Das runde Uhrwerk mit der abgeflachten unteren Seite verweist auf Möllingers Lehrmeister Christian Ernst Kleemeyer (1739-1799), welcher diese typische Berliner Art von robusten Uhrwerken für viele seiner Flötenuhren bzw. Pendulen benutzte. Es war platzsparend, denn man konnte auf einen zusätzlichen Gewichtsantrieb verzichten. Die Ganggenauigkeit ist allerdings bei gewichtsgetriebenen Bodenstanduhren exakter. (Marina de Fümel)
Das Flötenwerk ist zwar nicht signiert, kann aber ebenfalls Christian Möllinger zugeschrieben werden. Es befindet sich im mittleren Gehäusekasten hinter der Walze und ist auf ein Basisbrett (H: 4,3 cm; B: 49,5 cm; T: 40,8 cm) montiert. Zum Abtasten der Walze sind 31 Claves vorhanden. Davon sorgen 29 für die Wiedergabe des Tones im Umfang von c-e‘‘‘. Zwei Claves bedienen die Schaltung der beiden Register für Forte- und Piano-Spiel. Die Labialpfeifen befinden sich hinter dem Clavesblock und sind aufsteigend in Doppelreihe angeordnet, je mit 29 Pfeifen (forte) bzw. 23 Pfeifen (piano). Um die Tonstärke zu verringern, wurden die Bohrungen mit Bleieinlagen in den Pfeifenfüßen verengt.
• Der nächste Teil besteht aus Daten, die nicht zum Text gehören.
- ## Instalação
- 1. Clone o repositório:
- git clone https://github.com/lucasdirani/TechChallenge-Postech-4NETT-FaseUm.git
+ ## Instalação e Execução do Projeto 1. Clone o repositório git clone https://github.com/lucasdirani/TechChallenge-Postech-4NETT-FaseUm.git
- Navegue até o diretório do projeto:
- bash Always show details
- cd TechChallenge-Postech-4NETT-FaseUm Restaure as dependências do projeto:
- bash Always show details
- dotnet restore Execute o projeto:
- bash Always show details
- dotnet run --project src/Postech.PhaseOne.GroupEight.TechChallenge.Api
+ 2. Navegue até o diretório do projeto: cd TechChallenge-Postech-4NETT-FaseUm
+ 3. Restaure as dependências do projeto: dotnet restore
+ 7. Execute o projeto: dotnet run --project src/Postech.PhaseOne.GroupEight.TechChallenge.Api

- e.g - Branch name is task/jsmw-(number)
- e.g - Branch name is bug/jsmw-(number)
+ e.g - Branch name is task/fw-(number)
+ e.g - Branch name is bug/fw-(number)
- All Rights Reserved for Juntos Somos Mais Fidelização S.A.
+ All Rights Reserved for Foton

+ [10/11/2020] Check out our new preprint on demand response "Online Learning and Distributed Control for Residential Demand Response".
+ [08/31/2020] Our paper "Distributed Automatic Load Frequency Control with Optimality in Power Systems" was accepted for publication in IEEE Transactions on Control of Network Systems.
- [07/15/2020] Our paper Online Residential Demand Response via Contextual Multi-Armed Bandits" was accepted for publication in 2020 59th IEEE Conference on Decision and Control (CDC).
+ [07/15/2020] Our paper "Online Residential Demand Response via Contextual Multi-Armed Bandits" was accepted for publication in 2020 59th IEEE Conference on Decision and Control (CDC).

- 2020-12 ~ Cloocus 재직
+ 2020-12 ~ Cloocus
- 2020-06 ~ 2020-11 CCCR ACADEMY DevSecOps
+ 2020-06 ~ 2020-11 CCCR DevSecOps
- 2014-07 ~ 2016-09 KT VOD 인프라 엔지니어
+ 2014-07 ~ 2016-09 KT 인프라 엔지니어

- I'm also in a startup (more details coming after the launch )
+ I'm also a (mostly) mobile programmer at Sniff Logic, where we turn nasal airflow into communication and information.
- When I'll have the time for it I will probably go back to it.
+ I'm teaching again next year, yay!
Die Walze (L: 36 cm; D: 15,8 cm; Walzenöffnungen rechts und linksseitig differierend 1,5 und 1,2 cm) liegt auf einer quadratisch geformten und konisch verlaufenden Achse, wodurch die Öffnungen an beiden Seiten differieren. Sie ist schraubenförmig mit Stiften und Brücken bestiftet. Nach dem Auslösen des Spielwerkes wird die Walze von einem schneckenförmigen Rad automatisch seitlich verschoben und dreht sich mehrfach um die eigene Achse. Die ursprüngliche Beschriftung an der Stirnseite der Walze ist nicht mehr lesbar.
Rechtsseitig, auf dem Basisbrett, befindet sich das Antriebswerk (Platine/Spielwerkrahmen auf Seite des Antriebes: H: 19,7cm; B: 26,5 cm; Plattenstärke: 0,35 cm; gegenüberliegende Seite: H: 23,1 cm; B: 23,4 cm, Rahmendicke: 0,7 cm). Es ist als rechteckiges Vollplatinenwerk gefertigt, deren verkürzte Rückplatine für den freien Lauf der Walze ausgeschnitten ist, ein typisches Merkmal der Berliner Bauweise. Dies trifft auch auf die Lagerung der Seiltrommel zwischen den beiden Platinen zu. Über die Seiltrommel läuft der Gewichtsaufzug, mit dem das Werk angetrieben und mit einer Kurbel an der rechten Seite aufgezogen wird. Der Windfang mit seinen eckigen Windflügeln ist mittels Stahlkloben oberhalb der Platinen gelagert.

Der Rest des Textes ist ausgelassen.